Inference-time computational cost measured in token budget correlates nonlinearly with accuracy gains (Figure 2). Zero-Shot CoT achieves most of the aggregate performance improvement with a negligible increase in prompt length (~164 tokens over baseline), while BFRS and MIPROv2 incur substantial overhead (>1700 tokens per query). The amortized cost of prompt optimization is minimal relative to downstream deployment volumes. The paper establishes Zero-Shot CoT as the dominant cost-effective strategy across all tested models. Figure 2

Figure 2: Comparative analysis demonstrates Zero-Shot CoT is maximally cost-effective, minimizing prompt tokens while approaching peak accuracy.

Benchmark-Wise Performance Improvements

Heat map visualization outlines the per-task, per-model impact of each prompting strategy over HELM's fixed baseline. Structured prompting provides consistent, nontrivial improvements for all non-reasoning optimized models, while o3 Mini, with native reasoning, is essentially invariant across prompt configurations, confirming hypothesized insensitivity (Figure 3). Figure 3

Figure 3: Structured prompting yields uniformly positive Δ\Delta-accuracy over HELM baseline across models and tasks, with o3 Mini as an outlier in prompt insensitivity.

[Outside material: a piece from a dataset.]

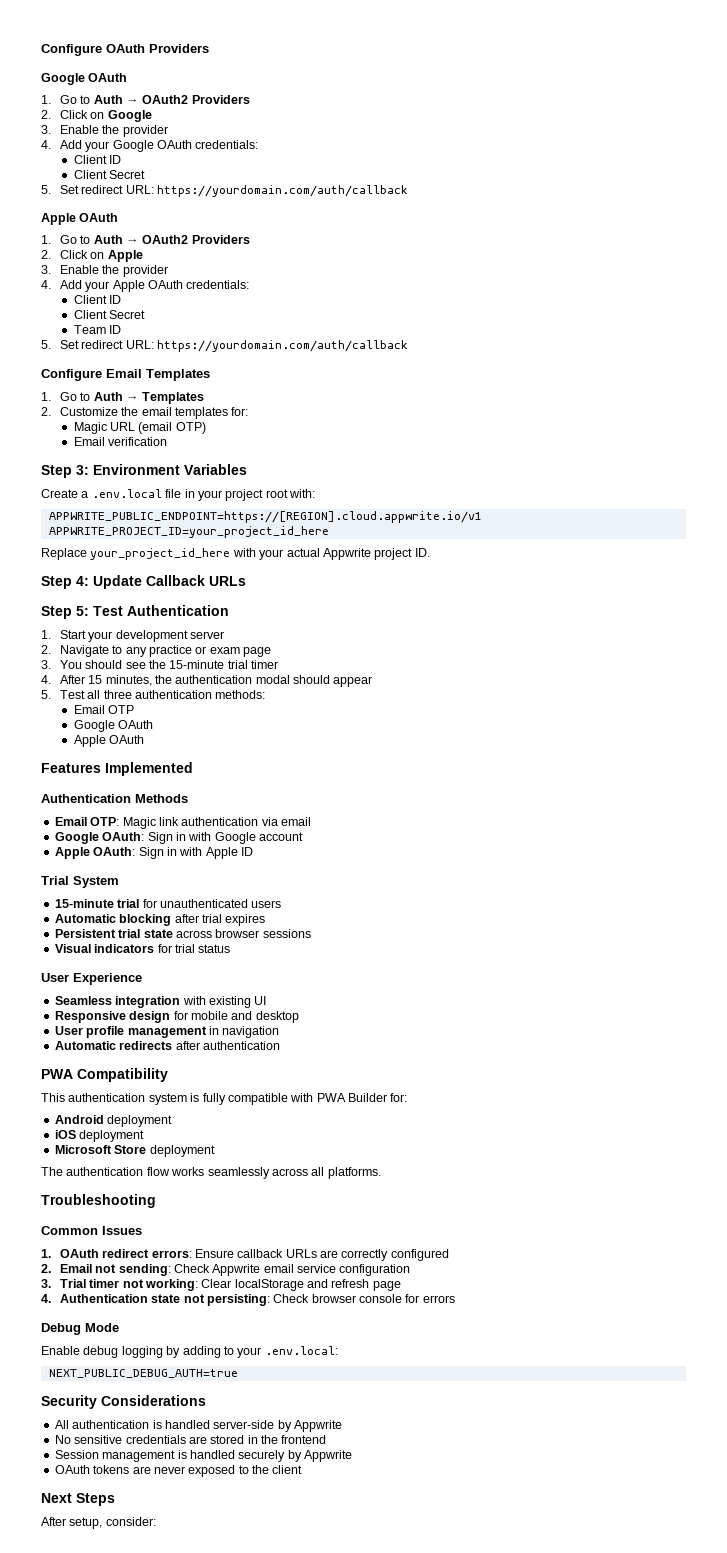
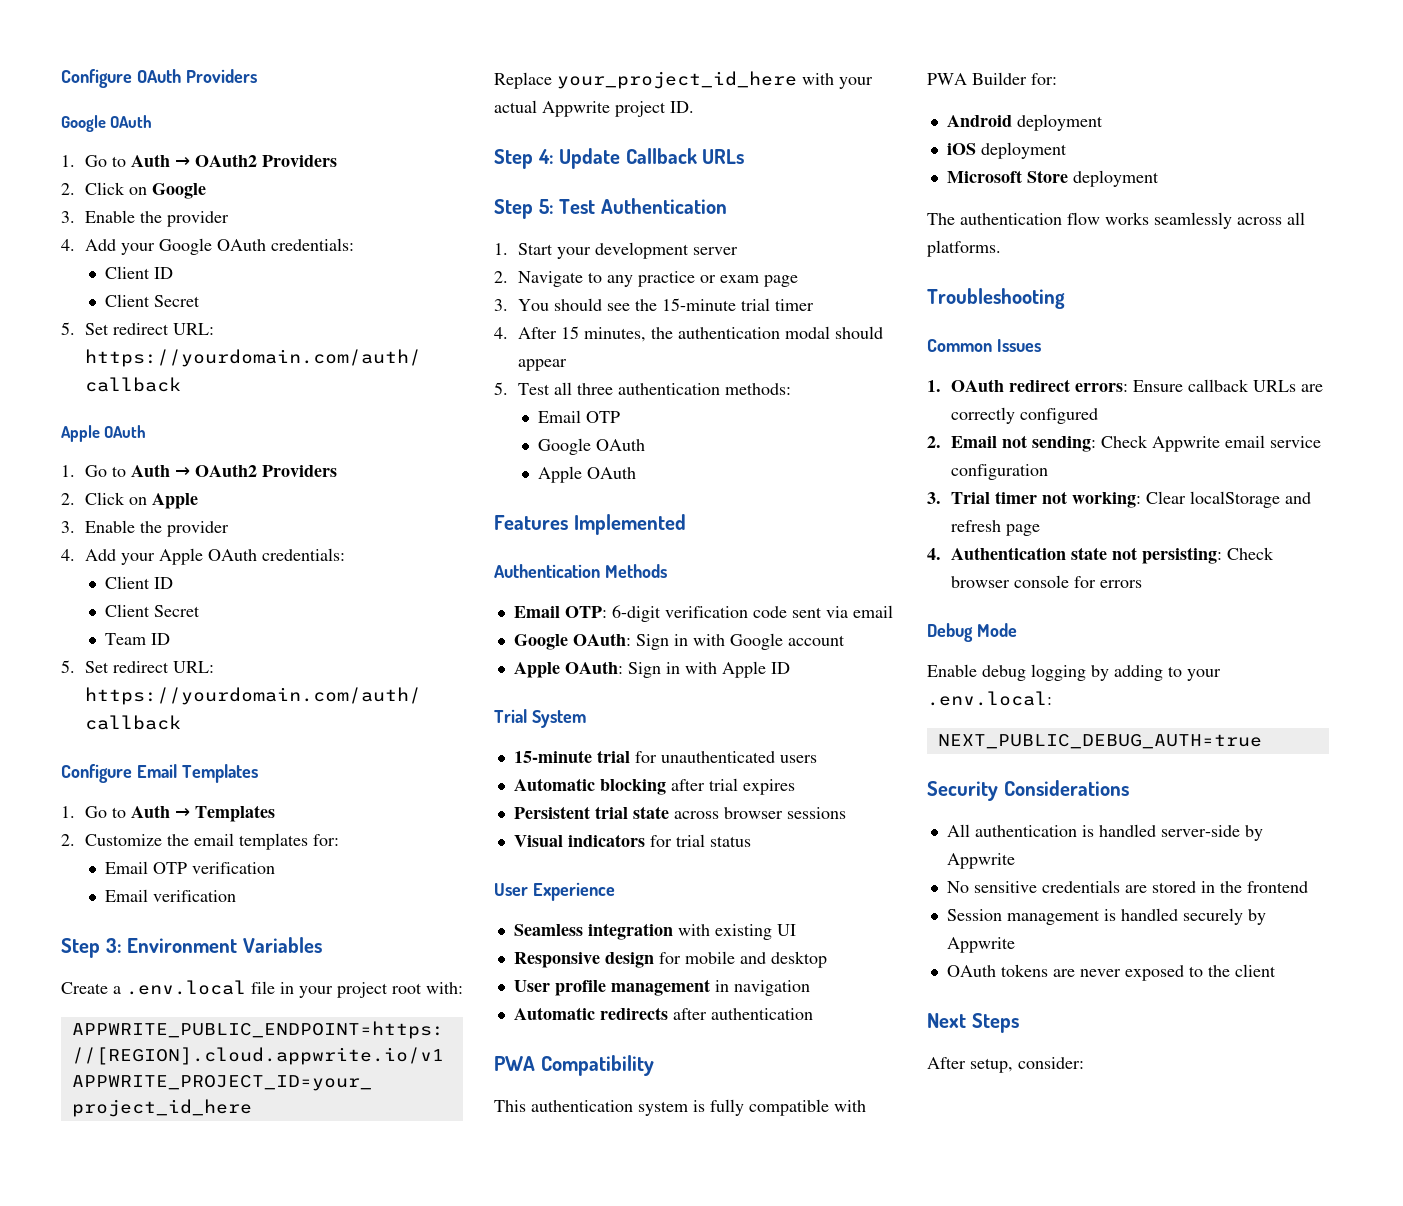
- Magic URL (email OTP)
+ Email OTP verification
- Email OTP: Magic link authentication via email
+ Email OTP: 6-digit verification code sent via email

Implications and Theoretical Considerations

The findings reject the adequacy of fixed-prompt leaderboard evaluations for robust performance estimation of LMs. Failure to estimate each LM's ceiling via structured or reasoning-enabling prompts risks both under-reporting model capabilities and inducing arbitrary leaderboard ranking reversals. The demonstrated advantage of chain-of-thought prompting supports modeling decision boundaries as distributions over reasoning trajectories, formalized via KL-divergence inequalities to bound prediction invariance under prompt changes.

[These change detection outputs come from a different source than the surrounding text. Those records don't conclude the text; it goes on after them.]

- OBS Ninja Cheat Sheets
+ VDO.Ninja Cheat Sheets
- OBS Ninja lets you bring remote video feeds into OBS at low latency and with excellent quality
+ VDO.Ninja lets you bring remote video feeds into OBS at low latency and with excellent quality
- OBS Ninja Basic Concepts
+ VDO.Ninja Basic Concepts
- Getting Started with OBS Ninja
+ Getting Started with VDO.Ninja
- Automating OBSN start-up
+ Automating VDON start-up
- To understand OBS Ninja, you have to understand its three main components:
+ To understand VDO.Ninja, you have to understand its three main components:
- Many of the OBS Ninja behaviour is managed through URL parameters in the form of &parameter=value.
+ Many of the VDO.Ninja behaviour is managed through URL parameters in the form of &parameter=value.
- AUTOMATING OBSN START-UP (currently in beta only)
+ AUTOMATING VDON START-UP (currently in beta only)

The practical implication is clear: decision-useful deployment of LMs requires ceiling estimation via cost-effective structured prompting, especially for applications in risk-sensitive domains such as medicine. Theoretically, prompt optimization is rendered near-redundant for truly reasoning-competent LMs once CoT is introduced, signaling a plateau in marginal utility for further prompt refinement. For future developments, the integration of automated reasoning traces with prompt search could enable adaptive, context-aware benchmarking frameworks, reducing dependency on hand-engineered exemplars and further enhancing scaling, reproducibility, and comparability.

Conclusion

The paper provides direct evidence that structured, reasoning-inducing prompting strategies yield more accurate, lower-variance, and decision-consistent benchmarks for model evaluation within HELM. Chain-of-thought prompting serves as the major driver of robustness and cost effectiveness, minimizing the confounding role of prompt configuration for advanced LMs. These insights mandate a paradigm shift in model evaluation practices and prompt further research toward scalable, automatic benchmarking pipelines for next-generation LLMs.